I’ve long wondered what Evgeny Morozov is actually for. As a deep thinker he seems to be one of the cast offs from a Douglas Adams rewrite. For his latest idea is that we should nationalise all data and then reinvent the market in its exploitation. It would seem very much simpler to just not do the nationalising and leave the market alone. If we don’t value the things that we get by handing over our information – the services of Facebook, Google and the like -, then we’ll not hand it over, will we?

The proposal is:

Finally, we can use the recent data controversies to articulate a truly decentralised, emancipatory politics, whereby the institutions of the state (from the national to the municipal level) will be deployed to recognise, create, and foster the creation of social rights to data. These institutions will organise various data sets into pools with differentiated access conditions. They will also ensure that those with good ideas that have little commercial viability but promise major social impact would receive venture funding and realise those ideas on top of those data pools.
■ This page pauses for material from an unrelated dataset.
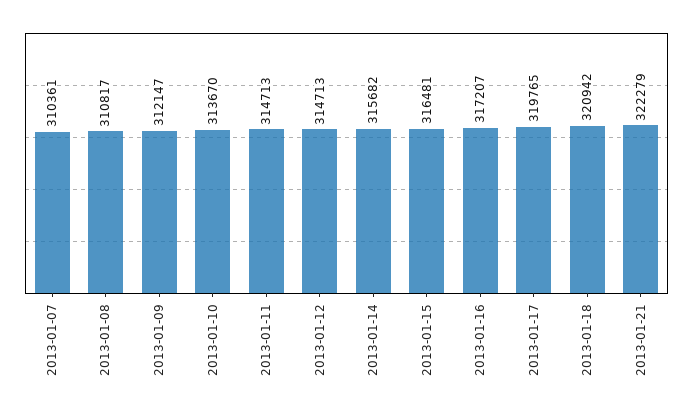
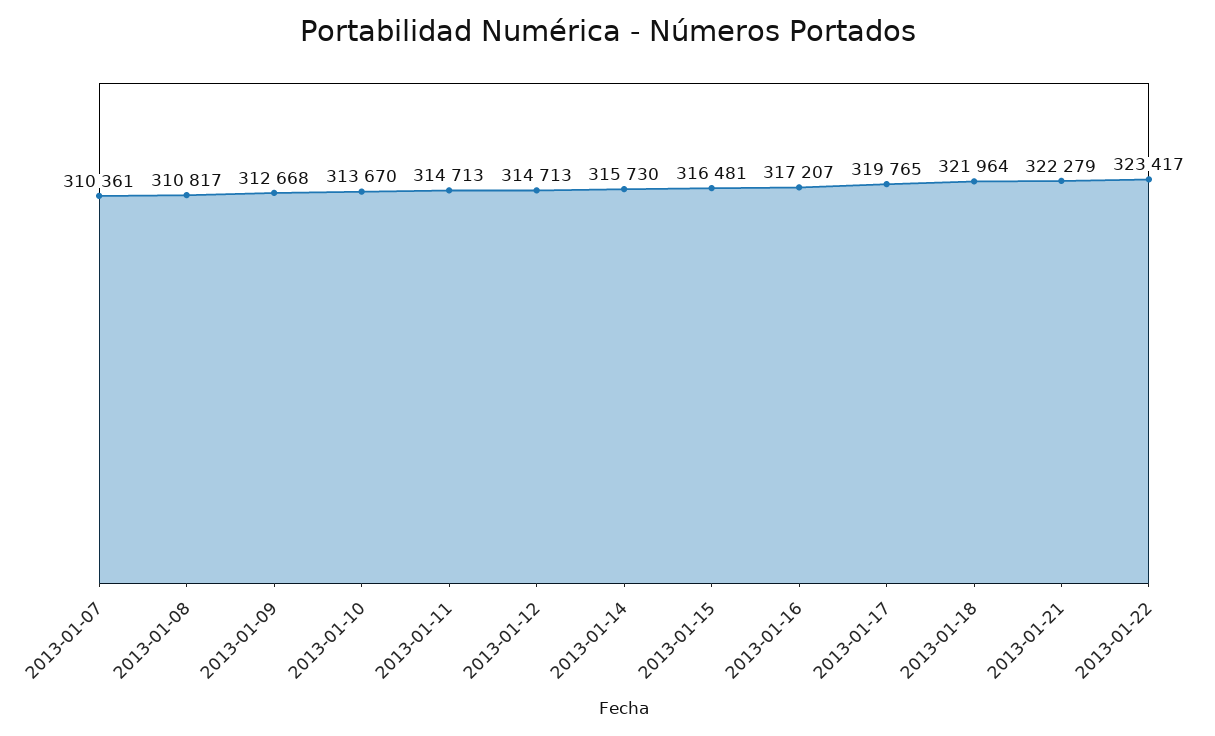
2013-01-09: 312147 -> 312668
2013-01-14: 315682 -> 315730
2013-01-18: 320942 -> 321964
2013-01-22: none -> 323417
Seriously, a Belarussian arguing that the State should organise things?

Sigh.

The purpose of all of this is to:

In a nutshell, instead of letting Facebook get away with charging us for its services or continuing to exploit our data for advertising, we must find a way to get companies like Facebook to pay for accessing our data – conceptualised, for the most part, as something we own in common, not as something we own as individuals.

Many other parties interested in working with that data and building services on top of it– from universities to libraries, from institutions of the welfare state to public transport agencies, from entrepreneurs to municipalities – can have their own conditions of access, sometimes free and sometimes heavily subsidised including, perhaps, by dedicated state-run venture capital funds, which might also focus on ensuring that key capacities to take full advantage of that data, like the development of artificial intelligence, is lavishly funded.
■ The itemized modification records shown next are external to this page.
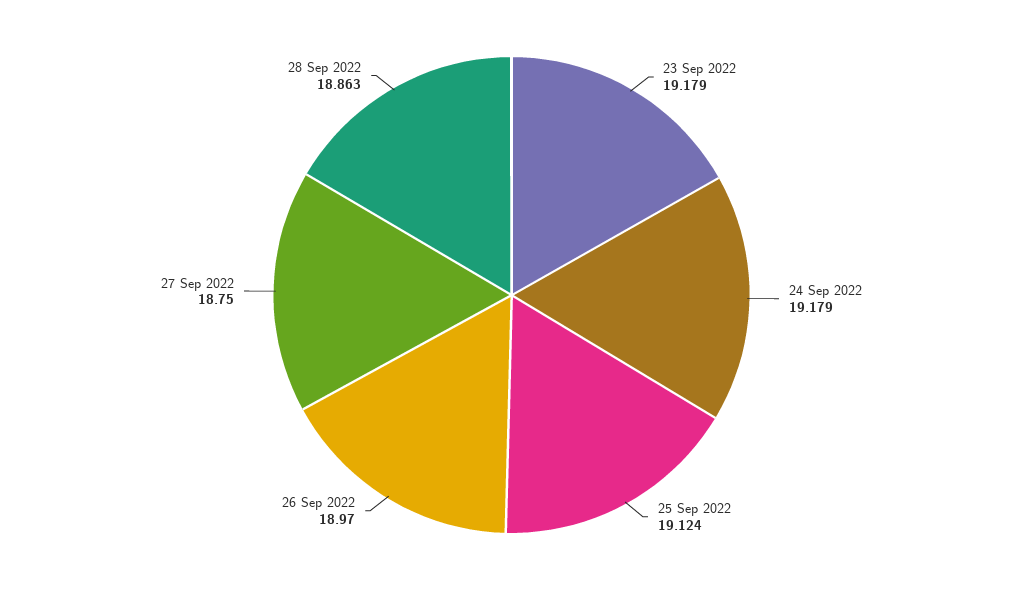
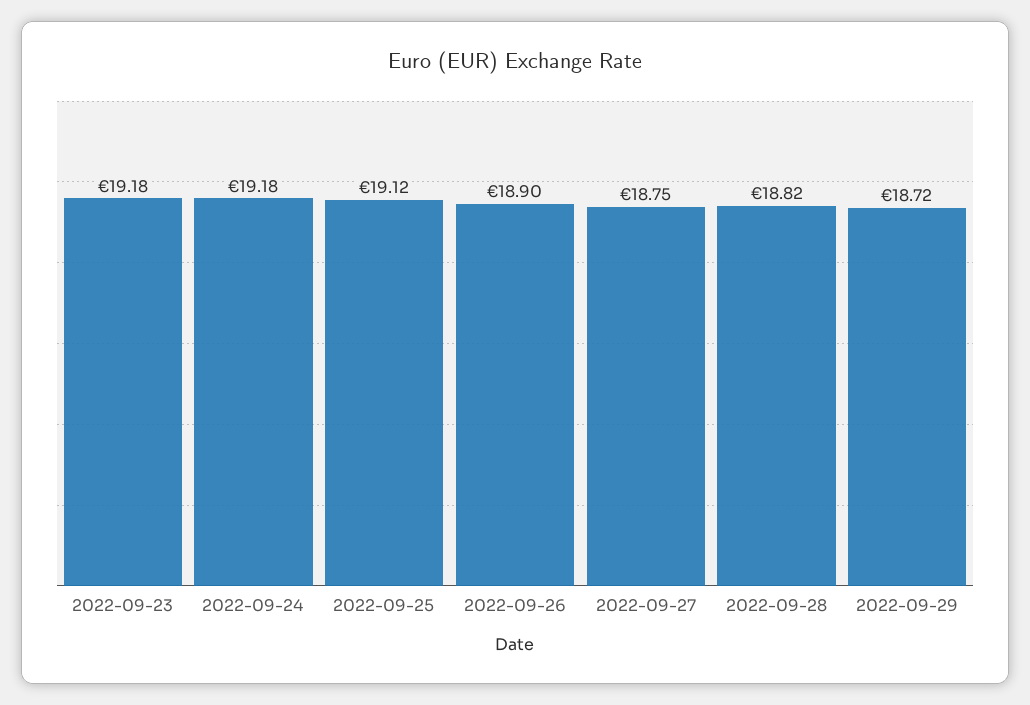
26 Sep 2022: 18.97 -> 18.9
28 Sep 2022: 18.863 -> 18.82
2022-09-29: none -> 18.72

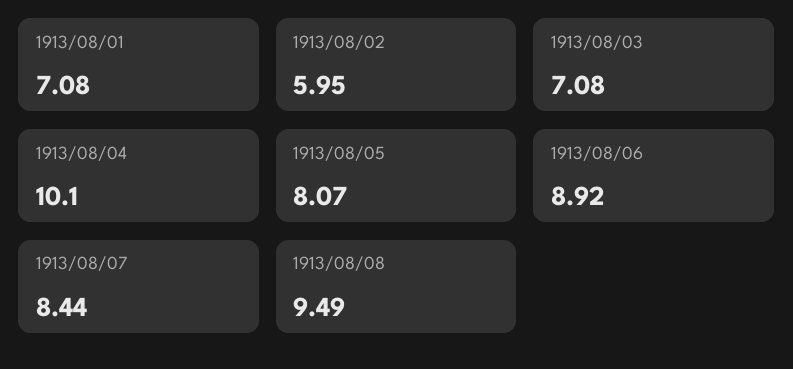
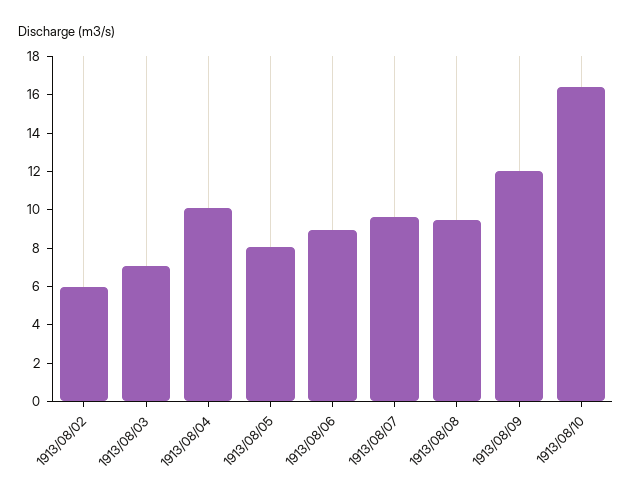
1913/08/01: 7.08 -> none
1913/08/07: 8.44 -> 9.5
1913/08/09: none -> 12
1913/08/10: none -> 16.5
He seems to think that’s an alternative to the market. Without realising that that is the market. For there’s a market in forms of organisation just as much as there is in anything else. It’s entirely true that shareholder driven capitalism isn’t the appropriate, profitable, efficient method of organising all matters. Which is why we have a market in forms of organisation, so that we can find out.

That still doesn’t answer the question of what Evgeny Morozov is for of course but our market explanation works. There must be a market for pieces which demand that the state does ever more for whatever reason, good or bad. And Evgeny has decided to supply it. More power to his elbow of course but it’s a pity that so many of our fellows demand such, isn’t it? It’s like finding that there’s a societal demand for apparatchik porn, sure, human sexuality is pretty weird but really, that weird?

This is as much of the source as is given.